Medically reviewed by Dr. Tom Biernacki, DPM

Board-certified podiatric surgeon | Balance Foot & Ankle
Last reviewed: April 2026

Quick answer: Raynaud’s phenomenon causes episodic color changes in the toes — white (pallor from vasospasm), then blue (cyanosis from deoxygenation), then red (flushing from reperfusion) — triggered by cold or stress. Primary Raynaud’s (no underlying disease) is common and manageable with lifestyle changes and keeping warm. Secondary Raynaud’s (associated with lupus, scleroderma, or other autoimmune disease) is more severe and requires rheumatology evaluation.

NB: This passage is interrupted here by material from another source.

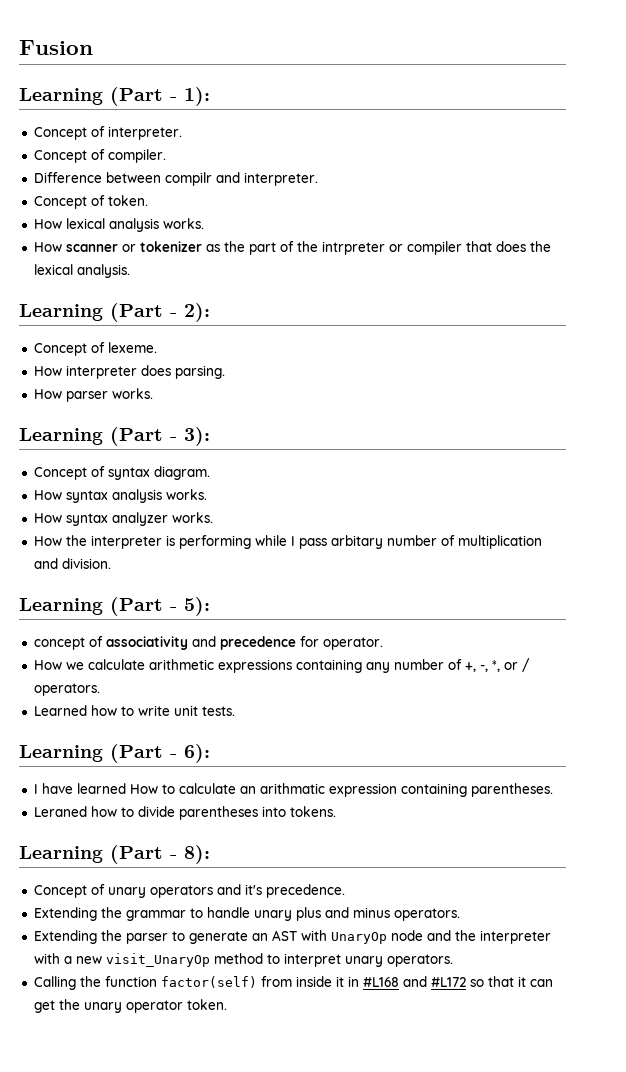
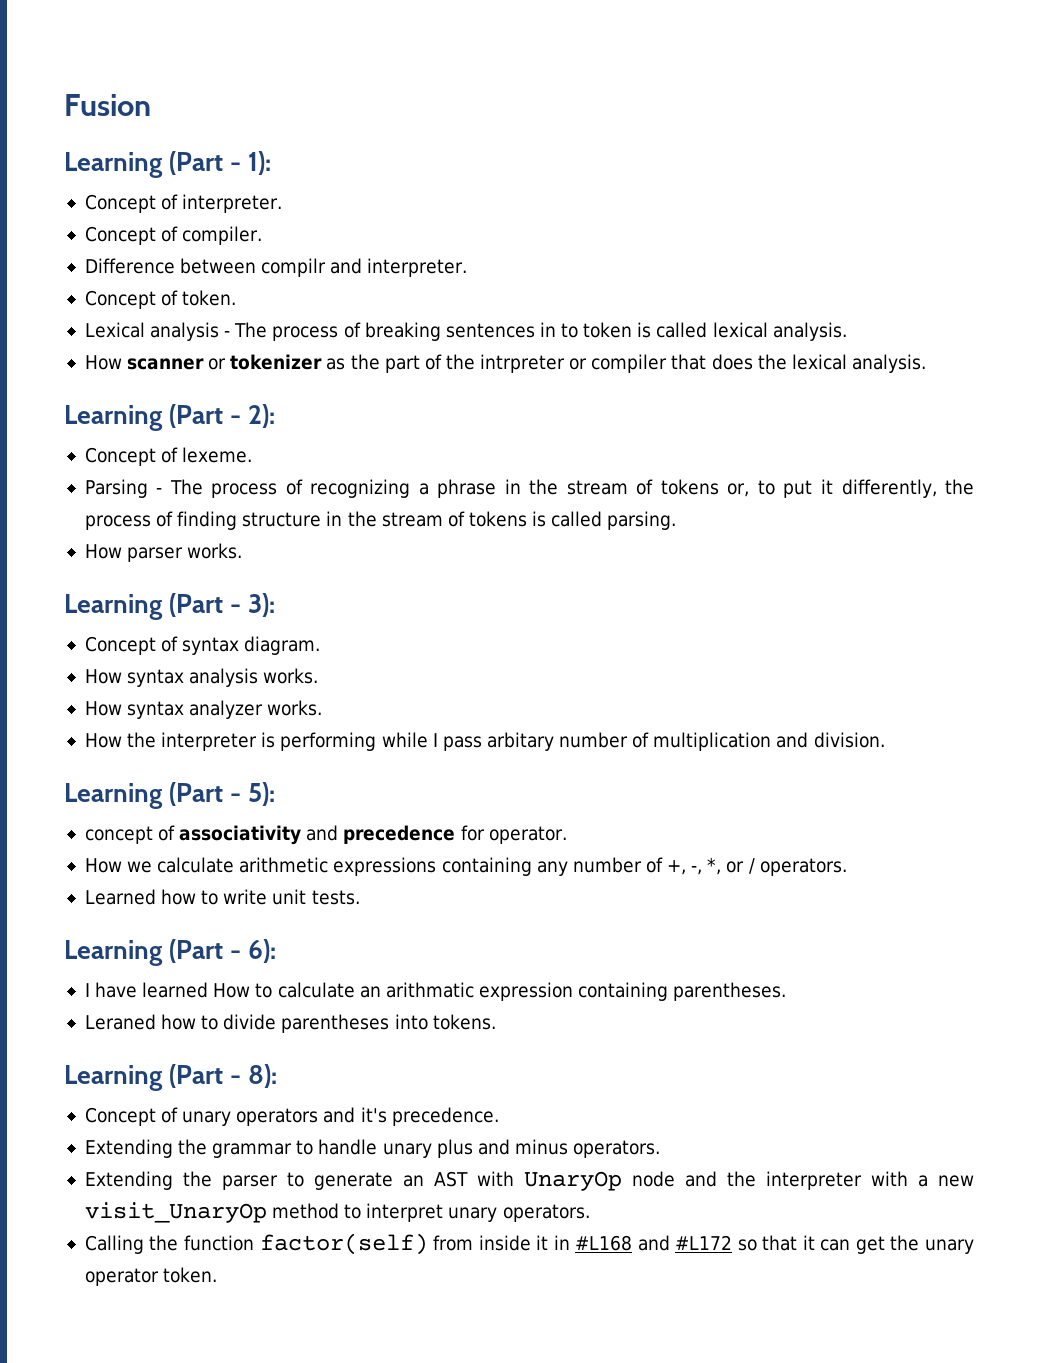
[33,218,204,232] How lexical analysis works. -> [84,322,847,341] Lexical analysis - The process of breaking sentences in to token is called lexical analysis.
[33,365,171,379] How interpreter does -> [84,479,975,498] [84,511,603,530] Parsing - The process of recognizing a phrase in the stream of tokens or, to put it differently, the process of finding structure in the stream of tokens is called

Podiatric management focuses on thermal protection, footwear, and wound care for digital ulcers.

If your toes turn white, then blue, then red when you step outside on a cold Michigan day — or sometimes just when you’re stressed — you’re experiencing Raynaud’s phenomenon. It’s more common than most people realize: approximately 3–5% of the general population is affected, with women affected significantly more often than men.

At Balance Foot & Ankle, we frequently see Raynaud’s in the context of autoimmune conditions (lupus, scleroderma), as an isolated primary condition, and as a complication of medications. Understanding what’s happening in the toes during an attack — and how to prevent and manage episodes — can dramatically improve quality of life for Raynaud’s patients.

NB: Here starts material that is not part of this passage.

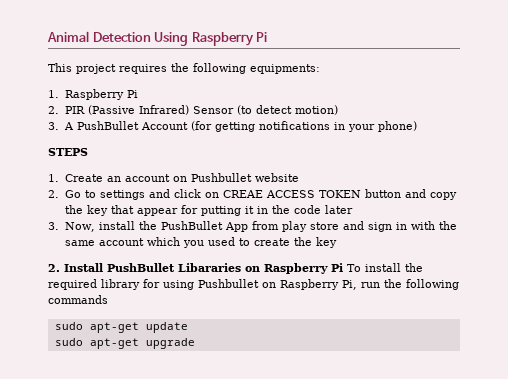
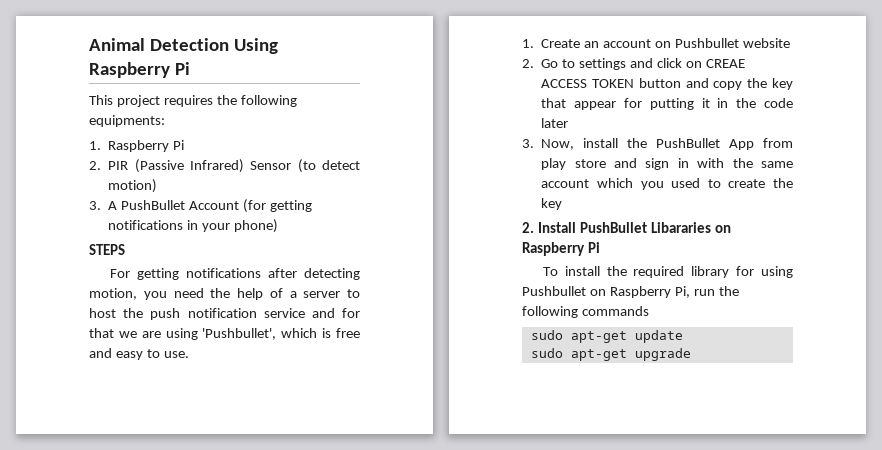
(88, 152) none -> [109,268,360,280] [89,288,360,300] [89,308,360,320] [89,328,360,340] [89,348,189,360] // For getting notifications after detecting motion, you need the help of a server to host the push notification service and for that we are using 'Pushbullet', which is free and easy to use.
(343, 267) none -> (600, 247) //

What Is Raynaud’s Phenomenon?

Raynaud’s phenomenon is an exaggerated vasospastic response to cold or emotional stress. In normal cold exposure, blood vessels constrict to conserve core body heat. In Raynaud’s, this vasoconstriction is far more intense — nearly completely shutting off blood flow to the digits. The result is the characteristic triphasic color change: white (ischemia) → blue (cyanosis from deoxygenated blood pooling) → red (reactive hyperemia as blood rushes back).

The condition was first described by French physician Maurice Raynaud in 1862. It’s classified as either primary or secondary, with significant differences in severity, prognosis, and management.

Primary Raynaud’s Phenomenon

Primary Raynaud’s (also called Raynaud’s disease) occurs without an underlying condition. It’s the most common form, typically begins in young women in their teens or twenties, and is generally mild. Episodes are uncomfortable but rarely cause permanent tissue damage. Primary Raynaud’s tends to improve with age and does not progress to the severe complications (digital ulcers, gangrene) seen in secondary disease.

Secondary Raynaud’s Phenomenon

Secondary Raynaud’s (Raynaud’s syndrome) occurs in the context of an underlying condition, most commonly connective tissue diseases (scleroderma, lupus, rheumatoid arthritis, Sjögren’s syndrome, mixed connective tissue disease). Secondary Raynaud’s is typically more severe, occurs in older patients, may be asymmetric, and carries a risk of digital ischemic complications including ulcers and, in severe scleroderma, digital necrosis.

Key takeaway: The most important clinical distinction is primary vs. secondary Raynaud’s. Secondary Raynaud’s associated with scleroderma carries the highest risk of serious digital complications and requires aggressive management with rheumatology.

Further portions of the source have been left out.